» **The task**
Once you have read the records below, restate them word for word.

» **Source records**
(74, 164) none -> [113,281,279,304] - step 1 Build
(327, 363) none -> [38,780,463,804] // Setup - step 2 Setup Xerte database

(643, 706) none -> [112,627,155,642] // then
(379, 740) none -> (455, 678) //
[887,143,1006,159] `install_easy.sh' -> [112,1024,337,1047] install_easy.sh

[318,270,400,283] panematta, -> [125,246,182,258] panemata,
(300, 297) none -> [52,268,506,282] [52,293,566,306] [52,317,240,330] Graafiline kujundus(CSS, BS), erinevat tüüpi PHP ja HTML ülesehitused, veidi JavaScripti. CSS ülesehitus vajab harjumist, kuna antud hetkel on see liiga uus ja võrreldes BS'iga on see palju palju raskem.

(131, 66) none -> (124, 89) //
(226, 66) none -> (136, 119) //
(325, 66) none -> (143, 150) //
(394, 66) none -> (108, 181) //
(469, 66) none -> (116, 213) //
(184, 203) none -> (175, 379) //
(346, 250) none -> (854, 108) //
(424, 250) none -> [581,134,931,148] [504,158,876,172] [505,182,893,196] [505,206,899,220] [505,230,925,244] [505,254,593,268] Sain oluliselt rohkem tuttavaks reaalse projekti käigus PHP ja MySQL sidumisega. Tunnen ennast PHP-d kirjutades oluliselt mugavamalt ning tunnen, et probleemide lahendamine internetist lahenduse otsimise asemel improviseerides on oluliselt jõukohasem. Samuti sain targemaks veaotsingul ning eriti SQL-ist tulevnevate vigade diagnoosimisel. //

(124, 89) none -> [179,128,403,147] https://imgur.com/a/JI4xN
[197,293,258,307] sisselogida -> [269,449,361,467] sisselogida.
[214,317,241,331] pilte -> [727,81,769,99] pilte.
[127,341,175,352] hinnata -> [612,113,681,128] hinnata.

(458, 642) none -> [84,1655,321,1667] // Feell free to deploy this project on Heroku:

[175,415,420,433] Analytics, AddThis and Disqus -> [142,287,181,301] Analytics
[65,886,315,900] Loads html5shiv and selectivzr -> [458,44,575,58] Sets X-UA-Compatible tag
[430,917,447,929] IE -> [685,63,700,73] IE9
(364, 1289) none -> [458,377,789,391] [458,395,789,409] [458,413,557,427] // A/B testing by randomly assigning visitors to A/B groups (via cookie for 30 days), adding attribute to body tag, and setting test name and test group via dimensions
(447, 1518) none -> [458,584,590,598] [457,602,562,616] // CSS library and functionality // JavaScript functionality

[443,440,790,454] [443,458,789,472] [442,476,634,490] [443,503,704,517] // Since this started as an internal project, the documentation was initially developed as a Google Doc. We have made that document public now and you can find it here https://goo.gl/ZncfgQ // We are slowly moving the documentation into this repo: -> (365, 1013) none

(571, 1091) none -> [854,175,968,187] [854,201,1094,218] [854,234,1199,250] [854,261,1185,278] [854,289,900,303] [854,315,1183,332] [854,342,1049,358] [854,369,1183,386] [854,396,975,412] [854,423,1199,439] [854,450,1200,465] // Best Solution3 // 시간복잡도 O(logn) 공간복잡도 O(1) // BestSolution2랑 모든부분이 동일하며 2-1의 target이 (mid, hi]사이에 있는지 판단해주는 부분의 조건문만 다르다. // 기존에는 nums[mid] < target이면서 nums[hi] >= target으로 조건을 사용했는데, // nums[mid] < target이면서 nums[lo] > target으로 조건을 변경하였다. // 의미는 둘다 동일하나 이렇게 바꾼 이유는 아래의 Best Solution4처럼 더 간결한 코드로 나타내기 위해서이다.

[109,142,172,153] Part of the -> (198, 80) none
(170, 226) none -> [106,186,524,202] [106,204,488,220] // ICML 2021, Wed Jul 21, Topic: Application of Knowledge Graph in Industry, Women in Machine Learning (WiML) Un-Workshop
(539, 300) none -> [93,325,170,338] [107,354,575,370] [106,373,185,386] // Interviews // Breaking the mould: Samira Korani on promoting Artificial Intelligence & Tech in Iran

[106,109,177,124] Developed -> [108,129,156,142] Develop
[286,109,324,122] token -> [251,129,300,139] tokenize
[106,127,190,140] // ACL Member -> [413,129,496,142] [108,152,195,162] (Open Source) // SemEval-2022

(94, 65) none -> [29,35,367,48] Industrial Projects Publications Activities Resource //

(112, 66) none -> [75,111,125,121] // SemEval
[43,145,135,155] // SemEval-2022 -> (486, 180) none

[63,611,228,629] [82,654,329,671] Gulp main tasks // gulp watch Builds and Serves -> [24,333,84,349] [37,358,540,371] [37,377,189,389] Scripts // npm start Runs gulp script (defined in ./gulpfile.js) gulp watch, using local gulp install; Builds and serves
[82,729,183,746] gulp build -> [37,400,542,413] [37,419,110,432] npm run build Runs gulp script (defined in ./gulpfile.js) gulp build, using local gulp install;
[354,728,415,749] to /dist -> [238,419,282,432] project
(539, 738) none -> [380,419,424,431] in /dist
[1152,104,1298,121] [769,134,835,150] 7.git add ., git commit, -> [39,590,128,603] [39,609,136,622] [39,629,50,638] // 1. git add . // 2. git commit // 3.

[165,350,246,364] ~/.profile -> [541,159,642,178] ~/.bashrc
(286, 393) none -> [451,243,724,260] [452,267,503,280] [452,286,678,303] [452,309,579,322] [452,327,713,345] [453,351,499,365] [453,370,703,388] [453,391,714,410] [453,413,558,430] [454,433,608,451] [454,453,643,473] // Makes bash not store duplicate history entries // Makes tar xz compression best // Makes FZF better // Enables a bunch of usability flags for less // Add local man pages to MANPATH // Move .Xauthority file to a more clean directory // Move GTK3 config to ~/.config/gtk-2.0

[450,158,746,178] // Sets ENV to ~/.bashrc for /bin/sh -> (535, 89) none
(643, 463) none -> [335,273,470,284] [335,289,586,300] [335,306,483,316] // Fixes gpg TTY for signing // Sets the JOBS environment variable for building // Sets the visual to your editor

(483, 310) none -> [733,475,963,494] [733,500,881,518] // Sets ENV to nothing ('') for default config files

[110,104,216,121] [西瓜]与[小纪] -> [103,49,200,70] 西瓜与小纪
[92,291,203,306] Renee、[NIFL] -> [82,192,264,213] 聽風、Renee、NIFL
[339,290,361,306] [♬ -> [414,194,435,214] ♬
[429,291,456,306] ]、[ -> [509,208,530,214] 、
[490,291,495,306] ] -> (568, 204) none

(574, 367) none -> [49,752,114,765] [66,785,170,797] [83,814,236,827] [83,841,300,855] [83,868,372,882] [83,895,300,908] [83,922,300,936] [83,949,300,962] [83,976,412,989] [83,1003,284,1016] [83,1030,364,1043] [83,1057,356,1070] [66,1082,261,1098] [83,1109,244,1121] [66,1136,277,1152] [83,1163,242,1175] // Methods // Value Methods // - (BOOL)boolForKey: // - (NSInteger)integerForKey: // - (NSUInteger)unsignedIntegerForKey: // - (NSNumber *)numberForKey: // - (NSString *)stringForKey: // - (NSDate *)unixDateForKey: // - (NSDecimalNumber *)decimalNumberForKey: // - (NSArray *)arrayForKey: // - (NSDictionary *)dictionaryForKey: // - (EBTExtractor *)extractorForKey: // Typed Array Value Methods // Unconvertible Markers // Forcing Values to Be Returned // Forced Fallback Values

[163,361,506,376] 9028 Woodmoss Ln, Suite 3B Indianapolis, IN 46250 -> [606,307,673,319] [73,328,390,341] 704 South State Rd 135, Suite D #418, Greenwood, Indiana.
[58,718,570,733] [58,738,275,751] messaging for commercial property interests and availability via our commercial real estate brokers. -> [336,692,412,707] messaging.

» **Written answer**
(74, 164) none -> [113,281,279,304] - step 1 Build
(327, 363) none -> [38,780,463,804] // Setup - step 2 Setup Xerte database

(643, 706) none -> [112,627,155,642] // then
(379, 740) none -> (455, 678) //
[887,143,1006,159] `install_easy.sh' -> [112,1024,337,1047] install_easy.sh

[318,270,400,283] panematta, -> [125,246,182,258] panemata,
(300, 297) none -> [52,268,506,282] [52,293,566,306] [52,317,240,330] Graafiline kujundus(CSS, BS), erinevat tüüpi PHP ja HTML ülesehitused, veidi JavaScripti. CSS ülesehitus vajab harjumist, kuna antud hetkel on see liiga uus ja võrreldes BS'iga on see palju palju raskem.

(131, 66) none -> (124, 89) //
(226, 66) none -> (136, 119) //
(325, 66) none -> (143, 150) //
(394, 66) none -> (108, 181) //
(469, 66) none -> (116, 213) //
(184, 203) none -> (175, 379) //
(346, 250) none -> (854, 108) //
(424, 250) none -> [581,134,931,148] [504,158,876,172] [505,182,893,196] [505,206,899,220] [505,230,925,244] [505,254,593,268] Sain oluliselt rohkem tuttavaks reaalse projekti käigus PHP ja MySQL sidumisega. Tunnen ennast PHP-d kirjutades oluliselt mugavamalt ning tunnen, et probleemide lahendamine internetist lahenduse otsimise asemel improviseerides on oluliselt jõukohasem. Samuti sain targemaks veaotsingul ning eriti SQL-ist tulevnevate vigade diagnoosimisel. //

(124, 89) none -> [179,128,403,147] https://imgur.com/a/JI4xN
[197,293,258,307] sisselogida -> [269,449,361,467] sisselogida.
[214,317,241,331] pilte -> [727,81,769,99] pilte.
[127,341,175,352] hinnata -> [612,113,681,128] hinnata.

(458, 642) none -> [84,1655,321,1667] // Feell free to deploy this project on Heroku:

[175,415,420,433] Analytics, AddThis and Disqus -> [142,287,181,301] Analytics
[65,886,315,900] Loads html5shiv and selectivzr -> [458,44,575,58] Sets X-UA-Compatible tag
[430,917,447,929] IE -> [685,63,700,73] IE9
(364, 1289) none -> [458,377,789,391] [458,395,789,409] [458,413,557,427] // A/B testing by randomly assigning visitors to A/B groups (via cookie for 30 days), adding attribute to body tag, and setting test name and test group via dimensions
(447, 1518) none -> [458,584,590,598] [457,602,562,616] // CSS library and functionality // JavaScript functionality

[443,440,790,454] [443,458,789,472] [442,476,634,490] [443,503,704,517] // Since this started as an internal project, the documentation was initially developed as a Google Doc. We have made that document public now and you can find it here https://goo.gl/ZncfgQ // We are slowly moving the documentation into this repo: -> (365, 1013) none

(571, 1091) none -> [854,175,968,187] [854,201,1094,218] [854,234,1199,250] [854,261,1185,278] [854,289,900,303] [854,315,1183,332] [854,342,1049,358] [854,369,1183,386] [854,396,975,412] [854,423,1199,439] [854,450,1200,465] // Best Solution3 // 시간복잡도 O(logn) 공간복잡도 O(1) // BestSolution2랑 모든부분이 동일하며 2-1의 target이 (mid, hi]사이에 있는지 판단해주는 부분의 조건문만 다르다. // 기존에는 nums[mid] < target이면서 nums[hi] >= target으로 조건을 사용했는데, // nums[mid] < target이면서 nums[lo] > target으로 조건을 변경하였다. // 의미는 둘다 동일하나 이렇게 바꾼 이유는 아래의 Best Solution4처럼 더 간결한 코드로 나타내기 위해서이다.

[109,142,172,153] Part of the -> (198, 80) none
(170, 226) none -> [106,186,524,202] [106,204,488,220] // ICML 2021, Wed Jul 21, Topic: Application of Knowledge Graph in Industry, Women in Machine Learning (WiML) Un-Workshop
(539, 300) none -> [93,325,170,338] [107,354,575,370] [106,373,185,386] // Interviews // Breaking the mould: Samira Korani on promoting Artificial Intelligence & Tech in Iran

[106,109,177,124] Developed -> [108,129,156,142] Develop
[286,109,324,122] token -> [251,129,300,139] tokenize
[106,127,190,140] // ACL Member -> [413,129,496,142] [108,152,195,162] (Open Source) // SemEval-2022

(94, 65) none -> [29,35,367,48] Industrial Projects Publications Activities Resource //

(112, 66) none -> [75,111,125,121] // SemEval
[43,145,135,155] // SemEval-2022 -> (486, 180) none

[63,611,228,629] [82,654,329,671] Gulp main tasks // gulp watch Builds and Serves -> [24,333,84,349] [37,358,540,371] [37,377,189,389] Scripts // npm start Runs gulp script (defined in ./gulpfile.js) gulp watch, using local gulp install; Builds and serves
[82,729,183,746] gulp build -> [37,400,542,413] [37,419,110,432] npm run build Runs gulp script (defined in ./gulpfile.js) gulp build, using local gulp install;
[354,728,415,749] to /dist -> [238,419,282,432] project
(539, 738) none -> [380,419,424,431] in /dist
[1152,104,1298,121] [769,134,835,150] 7.git add ., git commit, -> [39,590,128,603] [39,609,136,622] [39,629,50,638] // 1. git add . // 2. git commit // 3.

[165,350,246,364] ~/.profile -> [541,159,642,178] ~/.bashrc
(286, 393) none -> [451,243,724,260] [452,267,503,280] [452,286,678,303] [452,309,579,322] [452,327,713,345] [453,351,499,365] [453,370,703,388] [453,391,714,410] [453,413,558,430] [454,433,608,451] [454,453,643,473] // Makes bash not store duplicate history entries // Makes tar xz compression best // Makes FZF better // Enables a bunch of usability flags for less // Add local man pages to MANPATH // Move .Xauthority file to a more clean directory // Move GTK3 config to ~/.config/gtk-2.0

[450,158,746,178] // Sets ENV to ~/.bashrc for /bin/sh -> (535, 89) none
(643, 463) none -> [335,273,470,284] [335,289,586,300] [335,306,483,316] // Fixes gpg TTY for signing // Sets the JOBS environment variable for building // Sets the visual to your editor

(483, 310) none -> [733,475,963,494] [733,500,881,518] // Sets ENV to nothing ('') for default config files

[110,104,216,121] [西瓜]与[小纪] -> [103,49,200,70] 西瓜与小纪
[92,291,203,306] Renee、[NIFL] -> [82,192,264,213] 聽風、Renee、NIFL
[339,290,361,306] [♬ -> [414,194,435,214] ♬
[429,291,456,306] ]、[ -> [509,208,530,214] 、
[490,291,495,306] ] -> (568, 204) none

(574, 367) none -> [49,752,114,765] [66,785,170,797] [83,814,236,827] [83,841,300,855] [83,868,372,882] [83,895,300,908] [83,922,300,936] [83,949,300,962] [83,976,412,989] [83,1003,284,1016] [83,1030,364,1043] [83,1057,356,1070] [66,1082,261,1098] [83,1109,244,1121] [66,1136,277,1152] [83,1163,242,1175] // Methods // Value Methods // - (BOOL)boolForKey: // - (NSInteger)integerForKey: // - (NSUInteger)unsignedIntegerForKey: // - (NSNumber *)numberForKey: // - (NSString *)stringForKey: // - (NSDate *)unixDateForKey: // - (NSDecimalNumber *)decimalNumberForKey: // - (NSArray *)arrayForKey: // - (NSDictionary *)dictionaryForKey: // - (EBTExtractor *)extractorForKey: // Typed Array Value Methods // Unconvertible Markers // Forcing Values to Be Returned // Forced Fallback Values

[163,361,506,376] 9028 Woodmoss Ln, Suite 3B Indianapolis, IN 46250 -> [606,307,673,319] [73,328,390,341] 704 South State Rd 135, Suite D #418, Greenwood, Indiana.
[58,718,570,733] [58,738,275,751] messaging for commercial property interests and availability via our commercial real estate brokers. -> [336,692,412,707] messaging.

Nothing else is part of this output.